If you’re looking for a blanket recommendation on exactly how much water you should drink every day, you’re going to be disappointed, but stay with us. “Like everything with nutrition, it seems like it should be simple, but it’s not,” says nutrition expert Amanda Baker Lemain, M.S., R.D.

That “rule” to drink eight, 8-oz glasses of water a day doesn’t have a lot of scientific evidence behind it, but Lemain says “it’s not a bad place to start.” The National Academies of Sciences, Engineering and Medicine go a little higher, saying that men “who appear to be adequately hydrated” consume about 125 ounces a day (91 for women). But they acknowledge that about 20 percent of your day’s hydration comes in through food, which is really hard to count.

Everybody is different, and for the most part, every day is different, so your hydration needs fluctuate. You may need more than average if you’re in a hot and humid environment, if you’re at an elevated altitude, or if you’re an athlete who works out harder than the average person, Lemain says.

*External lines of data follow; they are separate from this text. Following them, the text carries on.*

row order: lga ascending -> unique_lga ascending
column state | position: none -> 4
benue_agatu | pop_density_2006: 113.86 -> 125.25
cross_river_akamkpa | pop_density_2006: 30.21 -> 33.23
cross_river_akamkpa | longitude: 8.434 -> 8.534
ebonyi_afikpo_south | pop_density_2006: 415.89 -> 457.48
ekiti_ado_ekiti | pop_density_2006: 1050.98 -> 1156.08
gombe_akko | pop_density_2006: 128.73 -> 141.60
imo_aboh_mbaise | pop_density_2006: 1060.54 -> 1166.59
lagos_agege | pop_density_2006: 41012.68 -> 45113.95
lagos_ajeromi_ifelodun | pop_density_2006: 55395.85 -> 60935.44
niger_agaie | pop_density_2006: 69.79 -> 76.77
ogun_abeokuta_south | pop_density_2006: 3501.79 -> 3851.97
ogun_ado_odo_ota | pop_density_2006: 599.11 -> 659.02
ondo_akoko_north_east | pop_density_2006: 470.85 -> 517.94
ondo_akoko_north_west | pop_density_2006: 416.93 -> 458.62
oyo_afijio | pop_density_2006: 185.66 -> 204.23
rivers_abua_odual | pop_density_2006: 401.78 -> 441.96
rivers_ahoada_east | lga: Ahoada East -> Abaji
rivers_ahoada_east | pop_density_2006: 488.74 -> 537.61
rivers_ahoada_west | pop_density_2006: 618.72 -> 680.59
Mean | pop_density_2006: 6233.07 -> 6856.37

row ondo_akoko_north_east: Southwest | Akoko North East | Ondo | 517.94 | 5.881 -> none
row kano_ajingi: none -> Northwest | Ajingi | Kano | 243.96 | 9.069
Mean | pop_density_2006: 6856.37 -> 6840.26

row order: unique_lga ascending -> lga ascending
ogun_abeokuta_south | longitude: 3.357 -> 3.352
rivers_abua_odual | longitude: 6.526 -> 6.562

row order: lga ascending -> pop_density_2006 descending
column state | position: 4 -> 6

So the new rule of drinking water is to stop thinking that there is a hard and fast rule about drinking water. Instead, follow these guidelines:

“Do I think anyone needs to be pounding those giant jugs of water? Probably not,” Lemain says. You can overhydrate, which can lead to blood dilution and low levels of sodium (that’s the hyponatremia you hear about happening to some runners who drink too much over many hours on a marathon course). “As long as you’re a healthy person and listening to your internal cues, then that’s pretty rare.”

Your body is pretty good at telling you what you need. The trick to getting the right amount of water in a day is listening to what it tells you.